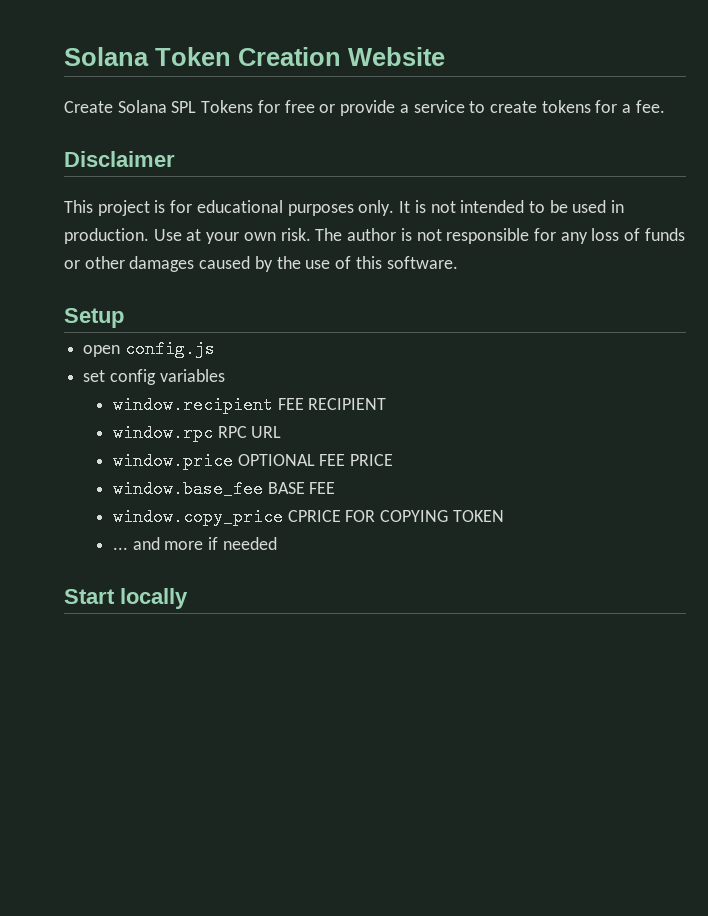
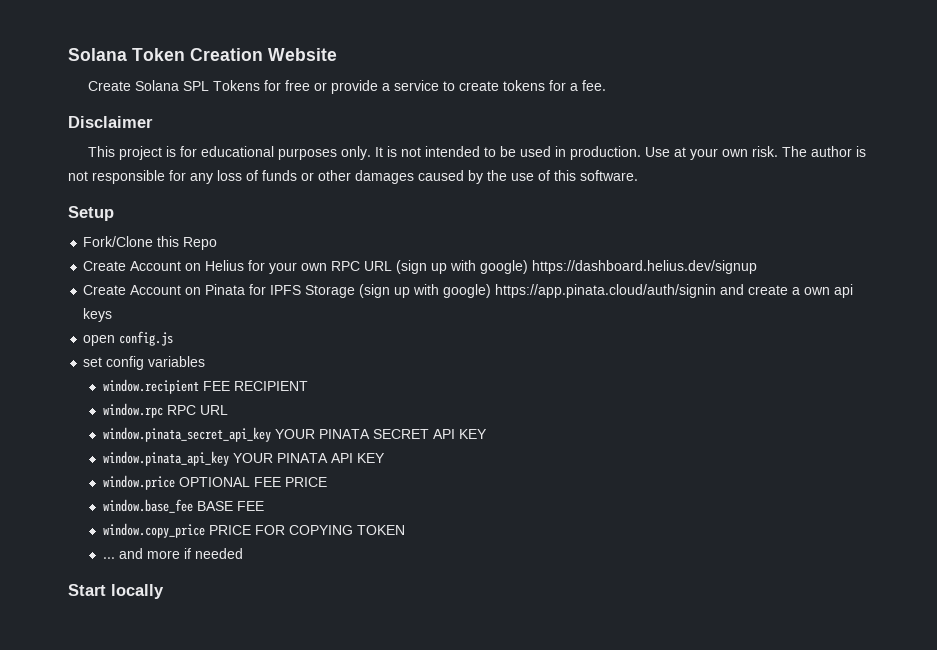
+ Fork/Clone this Repo
+ Create Account on Helius for your own RPC URL (sign up with google) https://dashboard.helius.dev/signup
+ Create Account on Pinata for IPFS Storage (sign up with google) https://app.pinata.cloud/auth/signin and create a own api keys
+ window.pinata_secret_api_key YOUR PINATA SECRET API KEY
+ window.pinata_api_key YOUR PINATA API KEY
- window.copy_price CPRICE FOR COPYING TOKEN
+ window.copy_price PRICE FOR COPYING TOKEN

------------------------------------

An exact, image-free transcription of all the records above is needed.

+ Fork/Clone this Repo
+ Create Account on Helius for your own RPC URL (sign up with google) https://dashboard.helius.dev/signup
+ Create Account on Pinata for IPFS Storage (sign up with google) https://app.pinata.cloud/auth/signin and create a own api keys
+ window.pinata_secret_api_key YOUR PINATA SECRET API KEY
+ window.pinata_api_key YOUR PINATA API KEY
- window.copy_price CPRICE FOR COPYING TOKEN
+ window.copy_price PRICE FOR COPYING TOKEN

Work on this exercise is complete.